**** Data for analysis ****

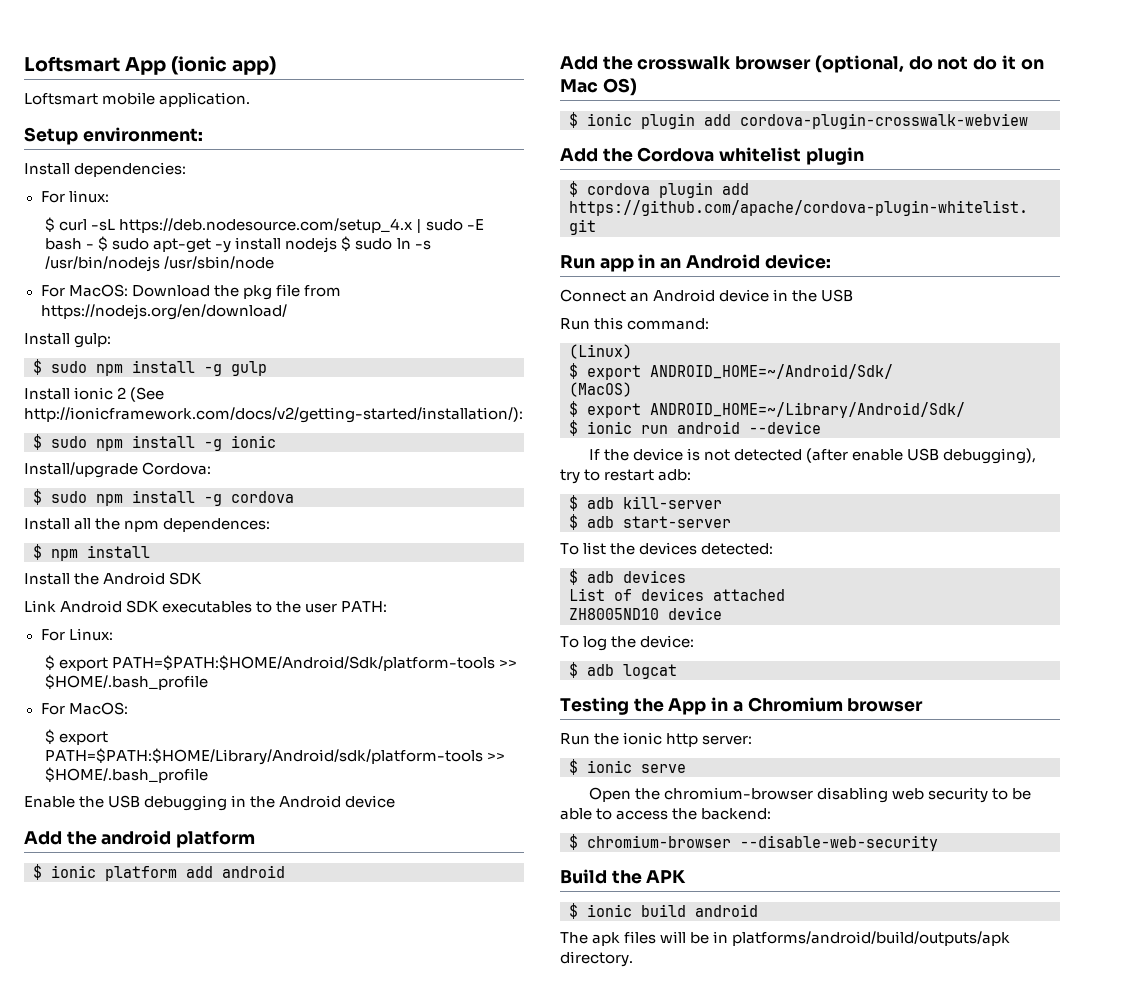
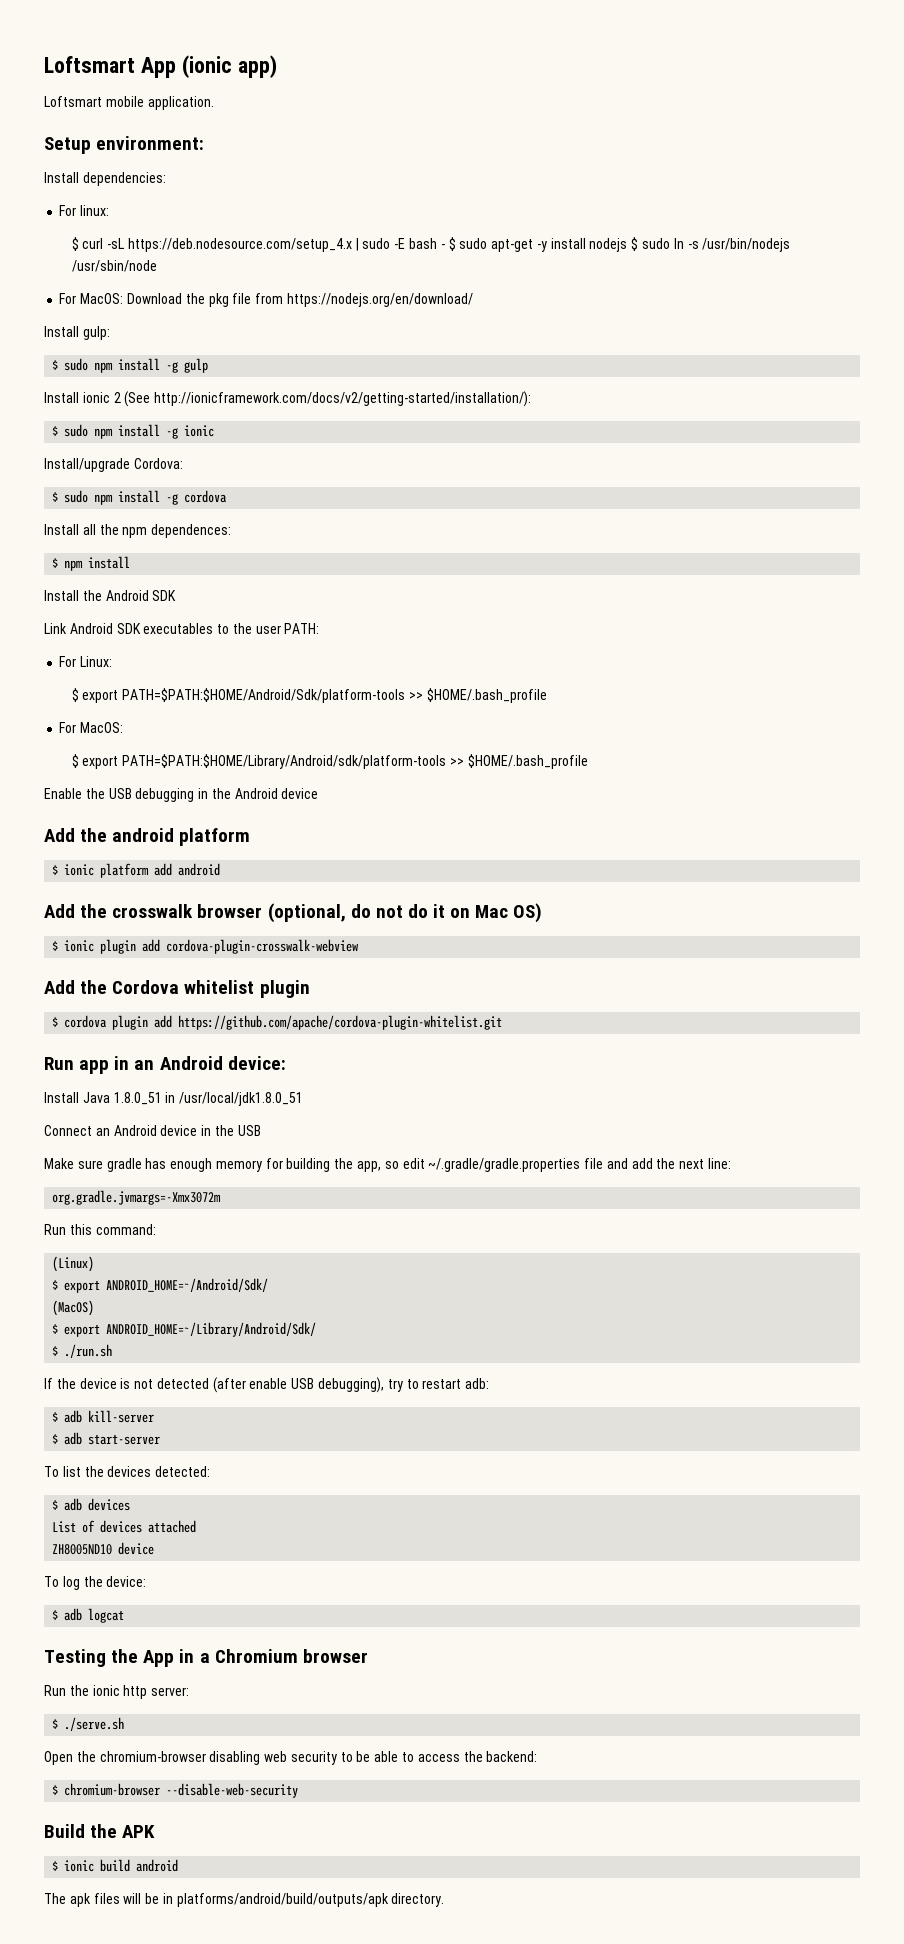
+ Install Java 1.8.0_51 in /usr/local/jdk1.8.0_51
+ Make sure gradle has enough memory for building the app, so edit ~/.gradle/gradle.properties file and add the next line:
+ org.gradle.jvmargs=-Xmx3072m
- $ ionic run android --device
+ $ ./run.sh
- $ ionic serve
+ $ ./serve.sh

****

| Exercise details |
Give the data above back unchanged, except for the pictures.

| Problem solution |
+ Install Java 1.8.0_51 in /usr/local/jdk1.8.0_51
+ Make sure gradle has enough memory for building the app, so edit ~/.gradle/gradle.properties file and add the next line:
+ org.gradle.jvmargs=-Xmx3072m
- $ ionic run android --device
+ $ ./run.sh
- $ ionic serve
+ $ ./serve.sh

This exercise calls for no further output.